When my cousin Sam, a passionate rock climber, died in a climbing accident in the mountains of Australia at the age of 21, our family came together to spend days planting a wood near his home. ‘Sam’s Wood’ has grown tall and strong in the 25 years since and we regularly visit to enjoy its peace and quiet and remember him fondly. 

It also inspired me to create something similar. 

As founder and CEO of Alertacall I have come to know many of the older and vulnerable people who use our products and services over the last 20 years. I vowed to myself that one day we would plant a forest in the Lake District, filled with enough trees to represent every one of our customers.  

The only problem was that I don’t own any land and I didn’t really have the time, knowledge or connections to set about planting trees even if I did.  

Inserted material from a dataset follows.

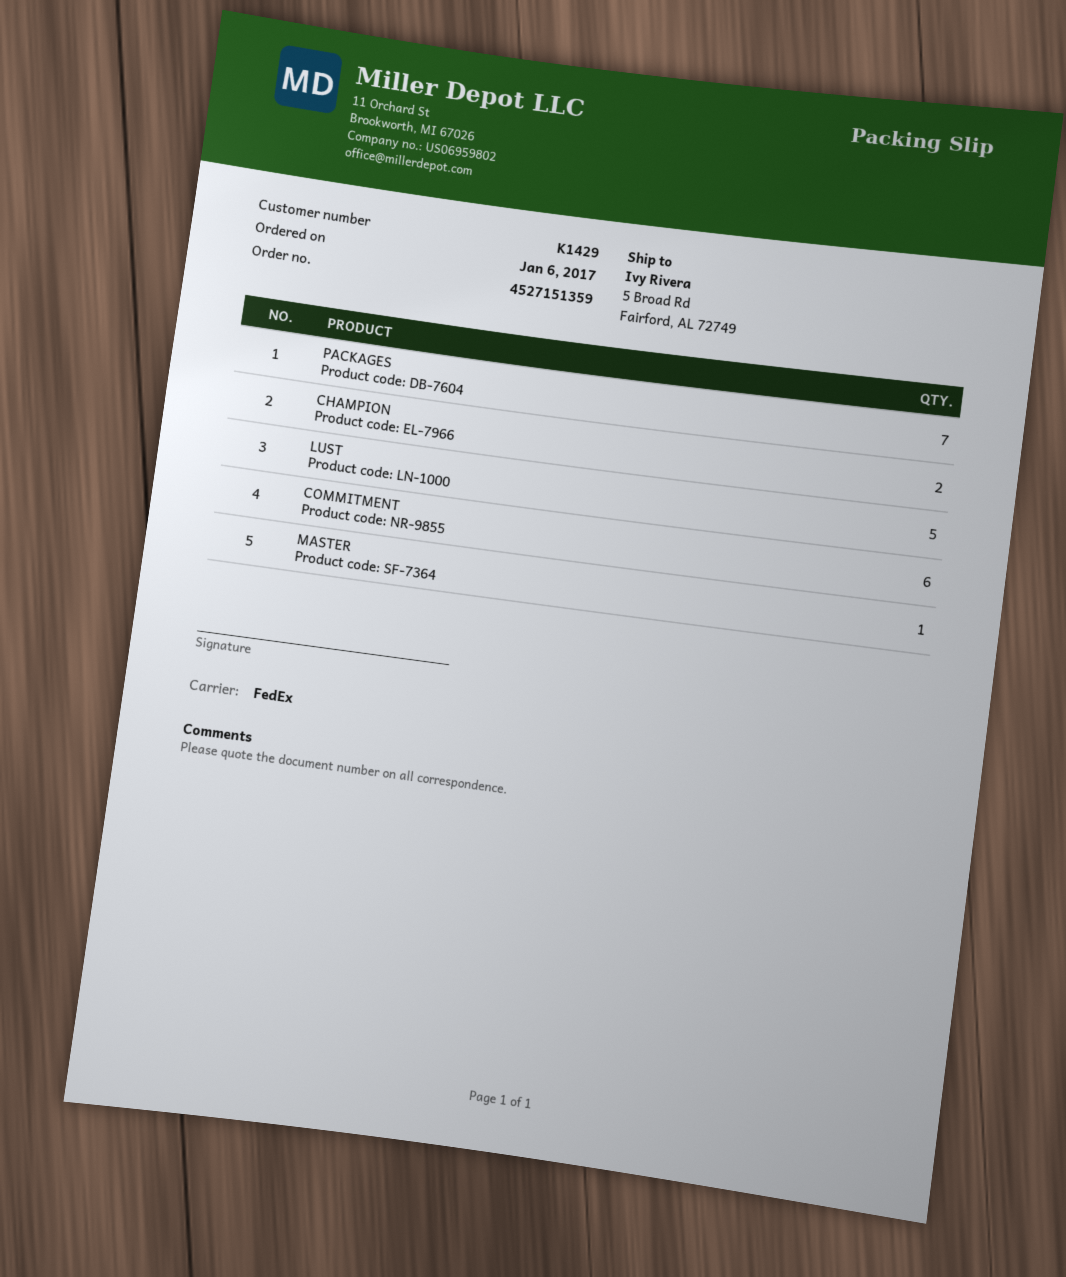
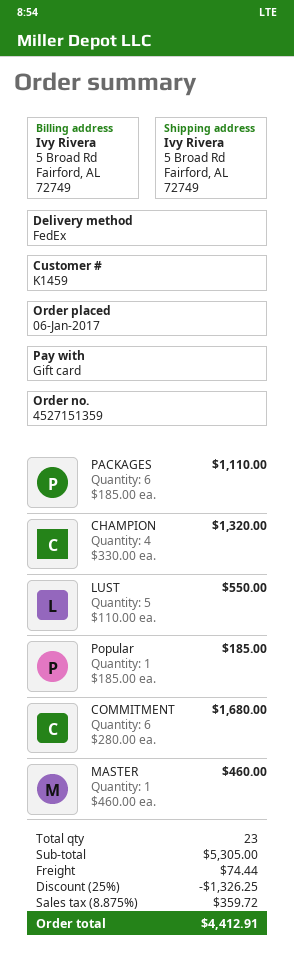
customer number: K1429 -> K1459
PACKAGES: 7 -> 6
CHAMPION: 2 -> 4
Popular: none -> 1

The solution came during a chance meeting at Buckingham Palace in 2022, when I was receiving the Queen’s Award for Enterprise in Innovation on behalf of Alertacall.  

The only other company from Cumbria which was getting an award that day was Chimney Sheep, founded by Sally Phillips, which makes draught excluders from local Herdwick wool which people can put up their chimneys to prevent heat from escaping and save energy.  

I soon discovered that Sally had also started Buy Land Plant Trees, a community interest company which does exactly what its name suggests.  

So it was that in a room in Buckingham Palace, with the (now) King Charles and Princess Anne just metres away, that Sally and I agreed Alertacall would buy and donate tens of thousands of saplings to Buy Land Plant Trees.  

All of these trees were finally planted on the gorgeous Low Fell, overlooking Loweswater in the Western Lakes, this winter, and we plan to donate tens of thousands more. 

This, you may be relieved to hear, is the reason I was wandering in the hills with a film crew chatting to the saplings, because each tree really does represent one of our customers. The woodland which will grow there is as much for them as it is for me and everyone who works at Alertacall.  

As a CIC the land and trees Buy Land Plant Trees owns have to continue fulfilling its environmental purpose; they cannot be sold or transferred for profit and the woodland is destined to continue growing, locking up carbon and providing a habitat for wildlife.  

I would love to think that, years from now, new generations of children will spend their time playing, camping and letting their imaginations run wild among the canopy of branches which we planted as saplings today.